--- TASK INPUTS ---

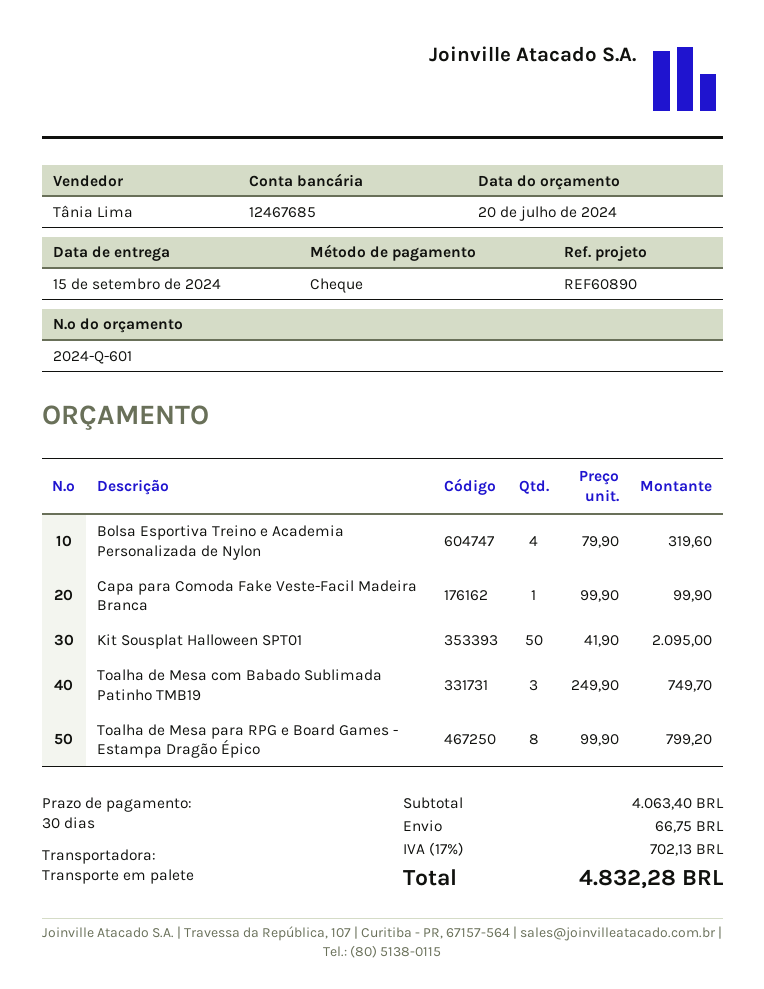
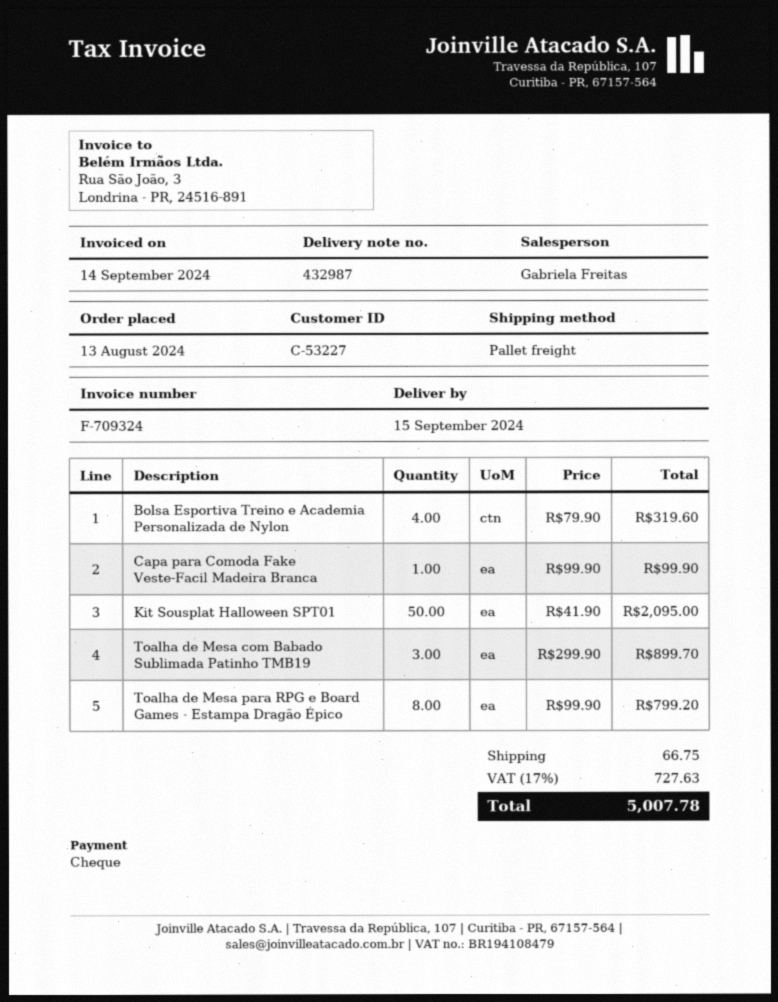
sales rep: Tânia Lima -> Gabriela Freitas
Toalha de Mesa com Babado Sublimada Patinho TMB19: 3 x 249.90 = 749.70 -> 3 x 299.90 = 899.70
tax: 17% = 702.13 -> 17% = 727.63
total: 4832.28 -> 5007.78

---
--- TASK INPUTS ---

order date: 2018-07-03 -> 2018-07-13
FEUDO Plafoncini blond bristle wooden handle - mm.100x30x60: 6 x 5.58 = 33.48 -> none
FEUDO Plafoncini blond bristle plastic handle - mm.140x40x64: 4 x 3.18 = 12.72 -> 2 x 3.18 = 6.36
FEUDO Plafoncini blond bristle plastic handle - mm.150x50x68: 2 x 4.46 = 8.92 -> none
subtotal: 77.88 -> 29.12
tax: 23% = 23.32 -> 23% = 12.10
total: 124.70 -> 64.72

---
--- TASK INPUTS ---

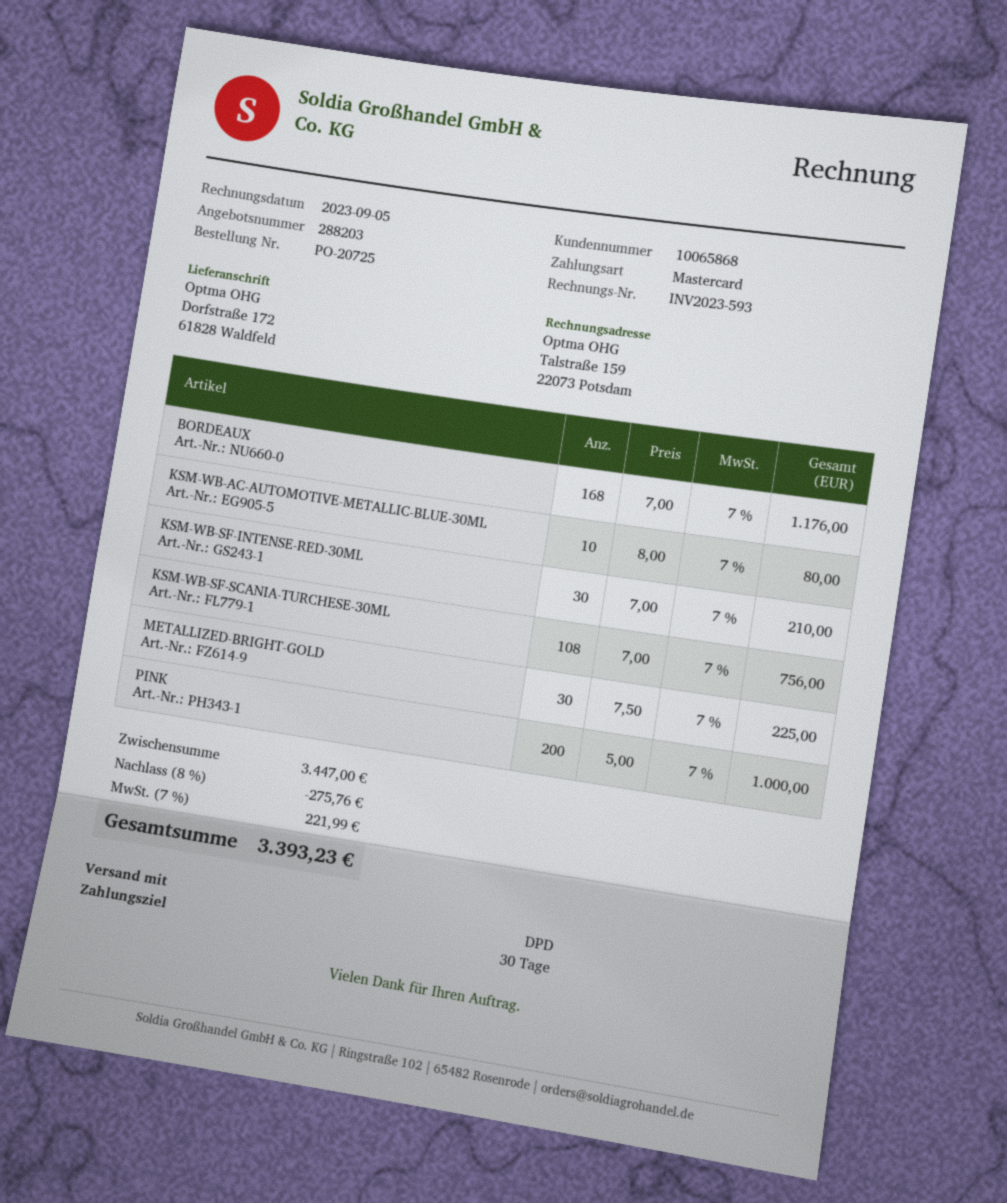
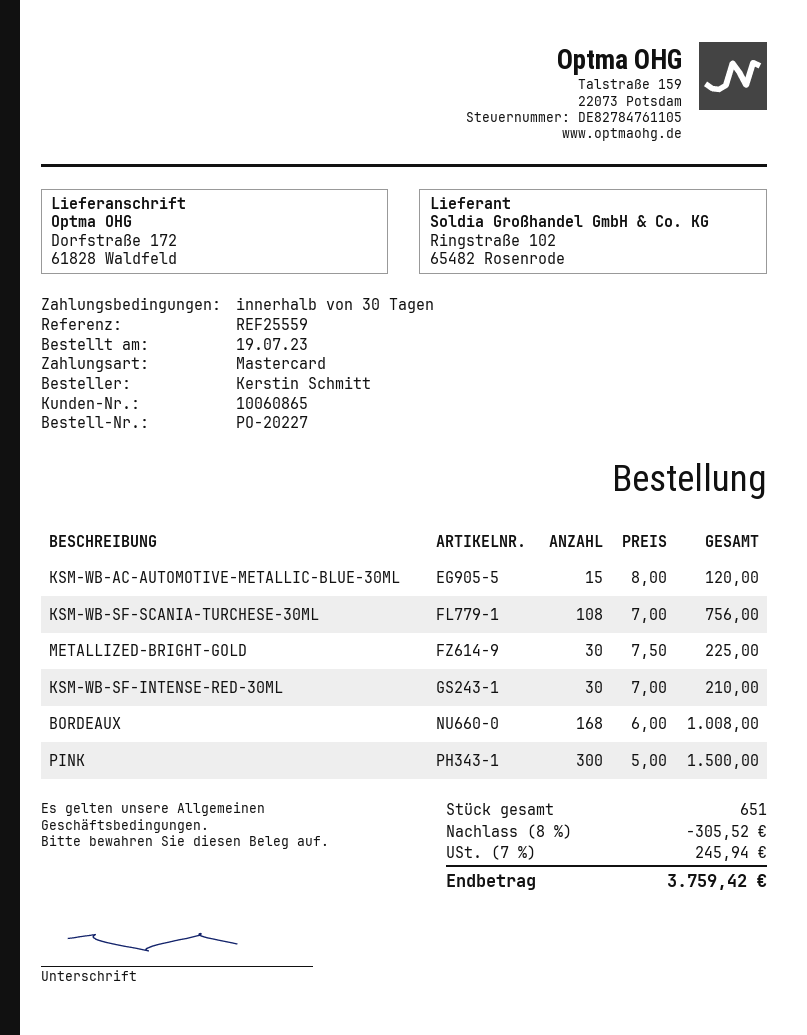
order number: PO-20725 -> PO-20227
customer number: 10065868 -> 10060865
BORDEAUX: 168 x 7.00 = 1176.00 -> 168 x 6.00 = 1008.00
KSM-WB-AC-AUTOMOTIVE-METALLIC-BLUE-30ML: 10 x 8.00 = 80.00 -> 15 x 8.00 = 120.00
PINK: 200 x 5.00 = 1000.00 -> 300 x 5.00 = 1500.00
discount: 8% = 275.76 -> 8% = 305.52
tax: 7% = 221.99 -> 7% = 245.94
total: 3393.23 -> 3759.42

---

**TASK REQUIREMENTS**
Please give back exactly the lines of the listing above that run from the one containing "BORDEAUX: 168 x" through the one containing "total: 3393.23 -> 3759.42", and only those.

**REPLY**
BORDEAUX: 168 x 7.00 = 1176.00 -> 168 x 6.00 = 1008.00
KSM-WB-AC-AUTOMOTIVE-METALLIC-BLUE-30ML: 10 x 8.00 = 80.00 -> 15 x 8.00 = 120.00
PINK: 200 x 5.00 = 1000.00 -> 300 x 5.00 = 1500.00
discount: 8% = 275.76 -> 8% = 305.52
tax: 7% = 221.99 -> 7% = 245.94
total: 3393.23 -> 3759.42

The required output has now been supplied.